Je possédais un téléphone portable, il fallait que je prévienne mes proches de mon absence, lorsqu’ils rentreraient à la maison. Ma voix était tremblotante à cause de l’émotion suscitée par ces circonstances peu engageantes. La coupe était pleine, j’en avais ras le bol de ces conditions de vie qui ne laissaient plus aucune place au plaisir. Il fallait puiser au plus profond de soi pour trouver la motivation nécessaire au combat, mais j’étais bien fatigué de poursuivre sans cesse une lutte à l’issue fortement incertaine.   

J’avais rallié le service cardiologie de la polyclinique en très peu de temps. La secrétaire m’avait dirigé vers la salle d’attente. Nous n’étions que deux à patienter, j’espérais ne pas avoir à me morfondre trop longtemps avant de connaître la vérité sur mon état.

« Vous êtes monsieur Gautier ? ».

J’avais répondu d’un hochement de la tête.

« Passez dans mon bureau, j’arrive de suite ».

A ce moment précis je n’avais plus aucune appréhension, j’étais entre les mains de la médecine, et je ne pouvais plus rien d’autre que de me soumettre.

« Bonjour monsieur Gautier, à voir votre visage vos troubles ne sont pas évocateurs d’un début d’infarctus ».

Peut-être avait-il dit cela pour me rassurer, mais je n’avais pris conscience de cette éventualité qu’à l’instant où il me l’avait dit. Dans mon esprit j’en étais toujours à des problèmes liés à mes longs mois de chimiothérapie.

« Expliquez-moi tout ».

Il avait donc fallu que je lui énumère la série des malaises que je ressentais au moment des crises. Il m’avait demandé depuis combien de temps était apparue la première attaque cardiaque, je lui avais répété ce que mon généraliste et mon oncologue avaient écouté quelques temps auparavant. Il m’avait ensuite questionné sur la raison pour laquelle j’en n’avais pas parlé plus tôt. Je lui avais répondu que les docteurs R et C avaient été avertis en temps et en heure, en passant sous silence le fait que les praticiens n’avaient pas pris au sérieux  mes déclarations. L avait achevé là son interrogatoire.

« Vous allez vous mettre le torse nu et vous allonger sur la table, nous allons procéder à une échographie du cœur ».   

Je connaissais l’appareil et il me rappelait de très mauvais souvenirs. Maintenant que le cardiologue m’avait éclairé sur une gravité possible de mon état, je n’étais absolument pas rassuré par cet examen qui s’ajoutait à mon palmarès.
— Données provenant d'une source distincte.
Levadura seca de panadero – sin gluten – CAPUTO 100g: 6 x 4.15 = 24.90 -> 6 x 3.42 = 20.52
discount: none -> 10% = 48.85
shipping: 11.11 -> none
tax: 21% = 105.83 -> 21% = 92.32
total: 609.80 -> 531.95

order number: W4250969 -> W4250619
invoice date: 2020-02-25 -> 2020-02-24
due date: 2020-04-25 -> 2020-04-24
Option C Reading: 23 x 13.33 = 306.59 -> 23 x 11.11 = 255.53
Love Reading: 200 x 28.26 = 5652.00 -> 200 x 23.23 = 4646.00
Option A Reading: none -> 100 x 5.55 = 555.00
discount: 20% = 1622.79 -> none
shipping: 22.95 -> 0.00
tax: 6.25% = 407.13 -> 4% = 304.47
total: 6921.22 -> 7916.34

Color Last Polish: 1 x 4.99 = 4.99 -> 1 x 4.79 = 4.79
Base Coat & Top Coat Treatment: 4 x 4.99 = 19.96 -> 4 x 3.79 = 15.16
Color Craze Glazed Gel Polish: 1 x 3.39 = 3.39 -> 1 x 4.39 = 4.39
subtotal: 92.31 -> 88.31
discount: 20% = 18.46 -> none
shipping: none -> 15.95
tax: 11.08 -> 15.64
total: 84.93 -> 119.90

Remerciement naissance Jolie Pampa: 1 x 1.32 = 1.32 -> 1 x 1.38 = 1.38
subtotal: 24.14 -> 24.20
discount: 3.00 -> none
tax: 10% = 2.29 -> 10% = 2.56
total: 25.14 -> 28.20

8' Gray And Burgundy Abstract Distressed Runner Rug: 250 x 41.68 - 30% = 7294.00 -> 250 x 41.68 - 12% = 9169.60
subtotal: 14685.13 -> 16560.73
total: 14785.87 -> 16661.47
« Effectivement ça s’agite pas mal dans votre cage thoracique, votre fréquence cardiaque est anormalement élevée ».

« Et pourtant j’ai l’impression d’aller beaucoup mieux qu’en début d’après-midi ».

Par cette phrase, j’essayais naïvement  d’influencer le diagnostic du médecin, en espérant qu’il minimise le problème, j’avais toujours en tête la crainte d’être hospitalisé.